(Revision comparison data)

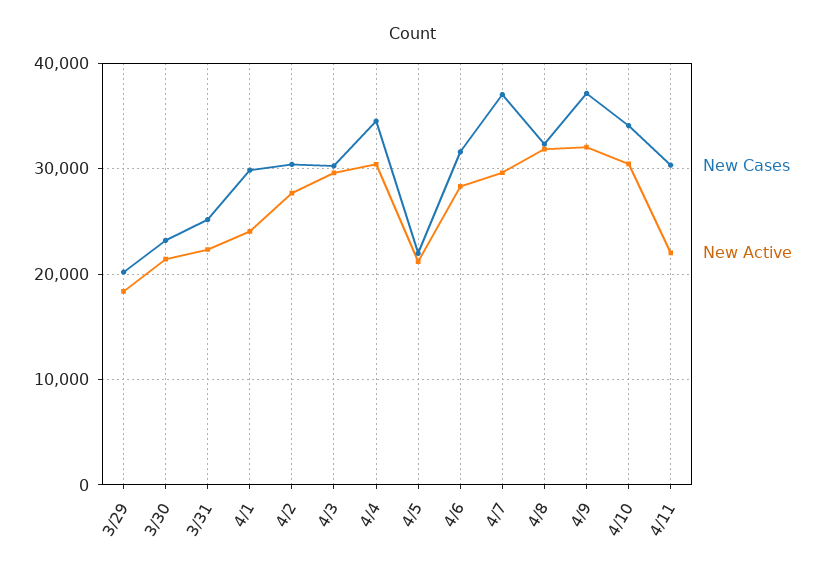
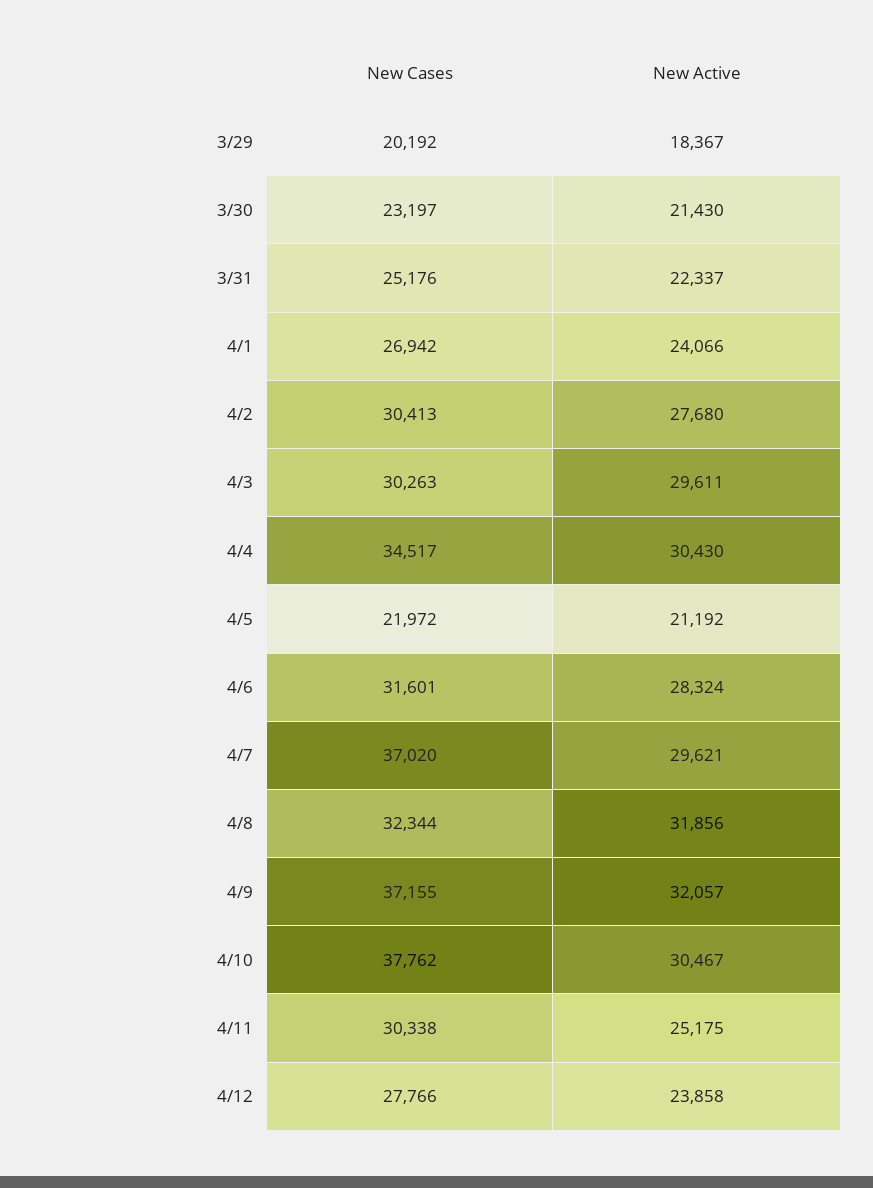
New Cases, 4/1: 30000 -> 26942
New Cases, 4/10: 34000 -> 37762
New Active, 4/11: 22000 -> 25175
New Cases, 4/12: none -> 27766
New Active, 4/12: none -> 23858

Exercise prompt: Copy out the records above in full, exactly as written, but not the pictures.

Final answer:
New Cases, 4/1: 30000 -> 26942
New Cases, 4/10: 34000 -> 37762
New Active, 4/11: 22000 -> 25175
New Cases, 4/12: none -> 27766
New Active, 4/12: none -> 23858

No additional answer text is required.